**The problem:** Copy exactly. Begin at the line containing "PanOxyl Acne Foaming" and stop at the last line of the entries, omitting any pictures.

**Exercise material:**
***

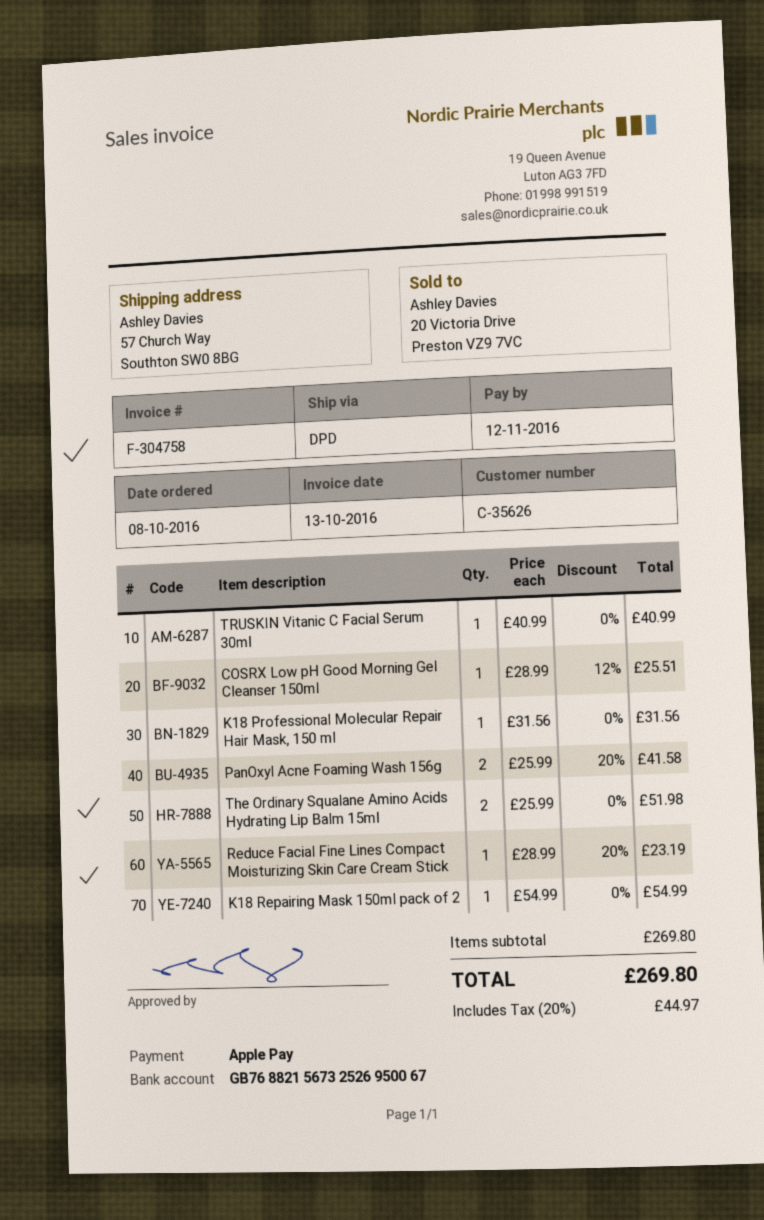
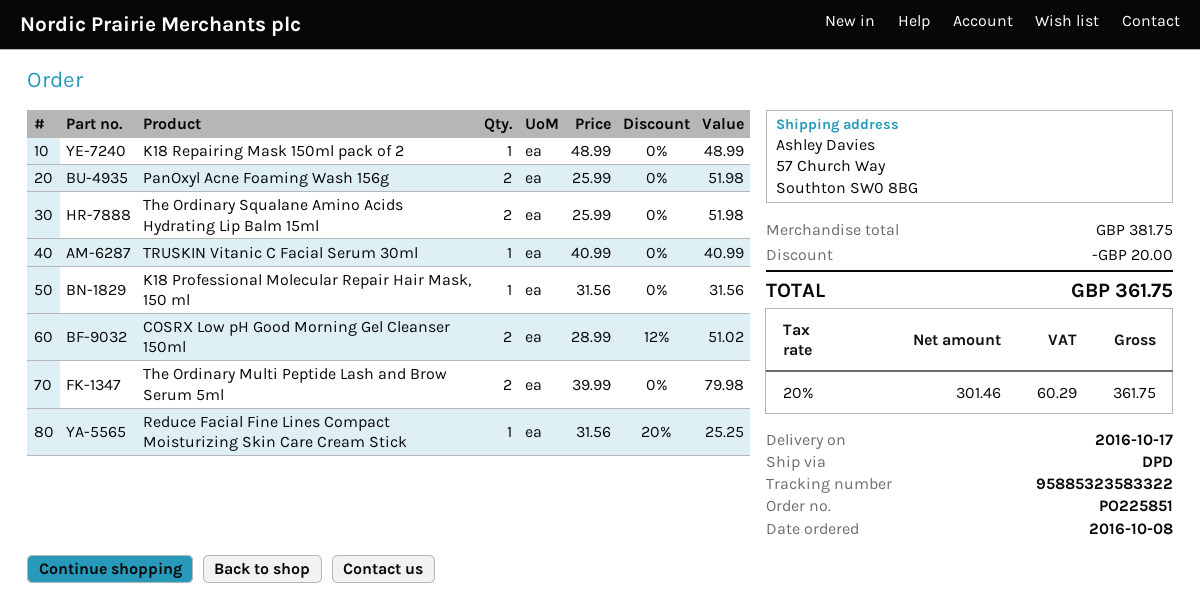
COSRX Low pH Good Morning Gel Cleanser 150ml: 1 x 28.99 - 12% = 25.51 -> 2 x 28.99 - 12% = 51.02
PanOxyl Acne Foaming Wash 156g: 2 x 25.99 - 20% = 41.58 -> 2 x 25.99 = 51.98
Reduce Facial Fine Lines Compact Moisturizing Skin Care Cream Stick: 1 x 28.99 - 20% = 23.19 -> 1 x 31.56 - 20% = 25.25
K18 Repairing Mask 150ml pack of 2: 1 x 54.99 = 54.99 -> 1 x 48.99 = 48.99
The Ordinary Multi Peptide Lash and Brow Serum 5ml: none -> 2 x 39.99 = 79.98
subtotal: 269.80 -> 381.75
discount: none -> 20.00
tax: 20% = 44.97 -> 20% = 60.29
total: 269.80 -> 361.75

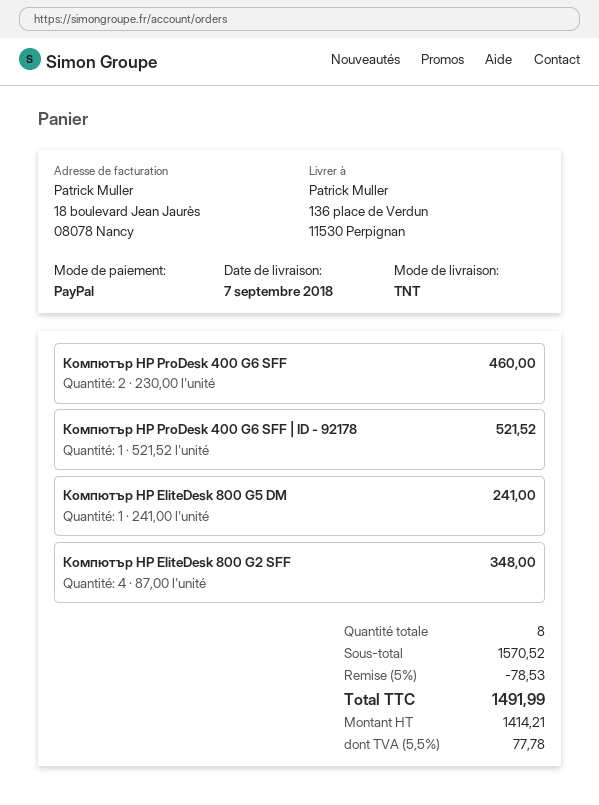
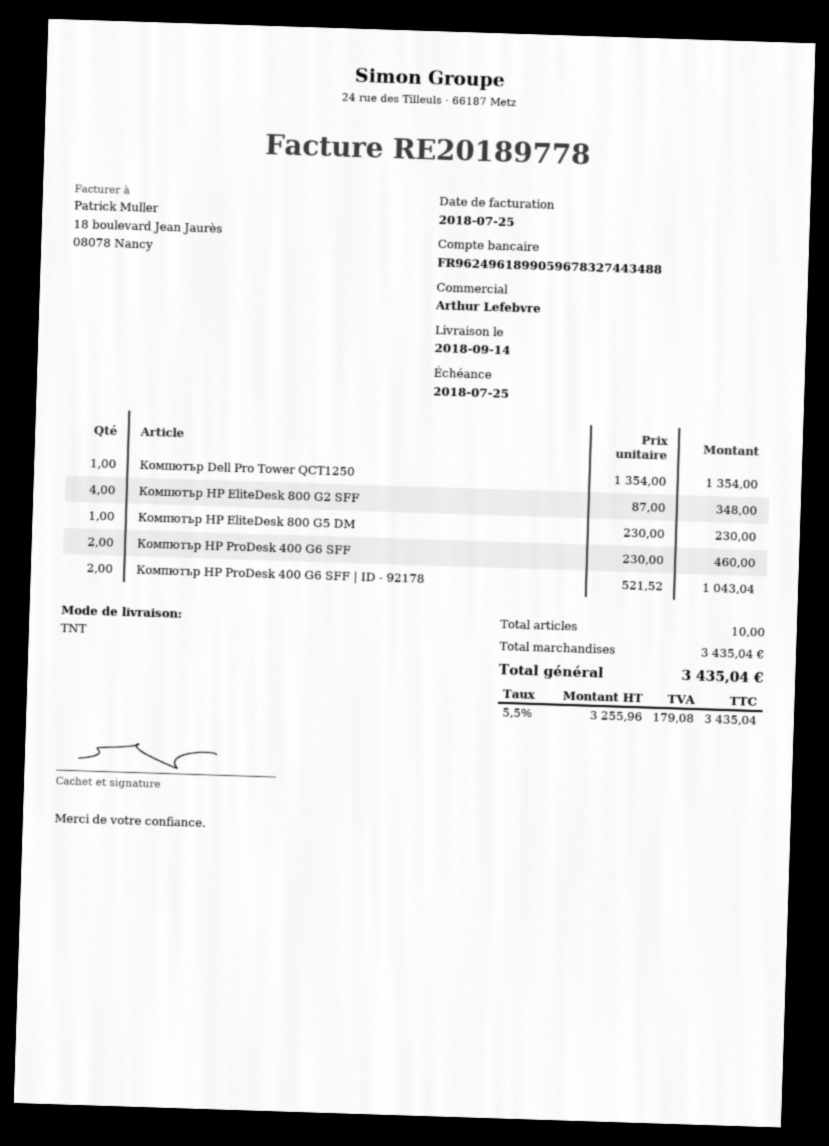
delivery date: 2018-09-07 -> 2018-09-14
Компютър HP ProDesk 400 G6 SFF | ID - 92178: 1 x 521.52 = 521.52 -> 2 x 521.52 = 1043.04
Компютър HP EliteDesk 800 G5 DM: 1 x 241.00 = 241.00 -> 1 x 230.00 = 230.00
Компютър Dell Pro Tower QCT1250: none -> 1 x 1354.00 = 1354.00
total quantity: 8 -> 10
subtotal: 1570.52 -> 3435.04
discount: 5% = 78.53 -> none
net: 1414.21 -> 3255.96
tax: 5.5% = 77.78 -> 5.5% = 179.08
total: 1491.99 -> 3435.04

***

**Output for this task:**
PanOxyl Acne Foaming Wash 156g: 2 x 25.99 - 20% = 41.58 -> 2 x 25.99 = 51.98
Reduce Facial Fine Lines Compact Moisturizing Skin Care Cream Stick: 1 x 28.99 - 20% = 23.19 -> 1 x 31.56 - 20% = 25.25
K18 Repairing Mask 150ml pack of 2: 1 x 54.99 = 54.99 -> 1 x 48.99 = 48.99
The Ordinary Multi Peptide Lash and Brow Serum 5ml: none -> 2 x 39.99 = 79.98
subtotal: 269.80 -> 381.75
discount: none -> 20.00
tax: 20% = 44.97 -> 20% = 60.29
total: 269.80 -> 361.75

delivery date: 2018-09-07 -> 2018-09-14
Компютър HP ProDesk 400 G6 SFF | ID - 92178: 1 x 521.52 = 521.52 -> 2 x 521.52 = 1043.04
Компютър HP EliteDesk 800 G5 DM: 1 x 241.00 = 241.00 -> 1 x 230.00 = 230.00
Компютър Dell Pro Tower QCT1250: none -> 1 x 1354.00 = 1354.00
total quantity: 8 -> 10
subtotal: 1570.52 -> 3435.04
discount: 5% = 78.53 -> none
net: 1414.21 -> 3255.96
tax: 5.5% = 77.78 -> 5.5% = 179.08
total: 1491.99 -> 3435.04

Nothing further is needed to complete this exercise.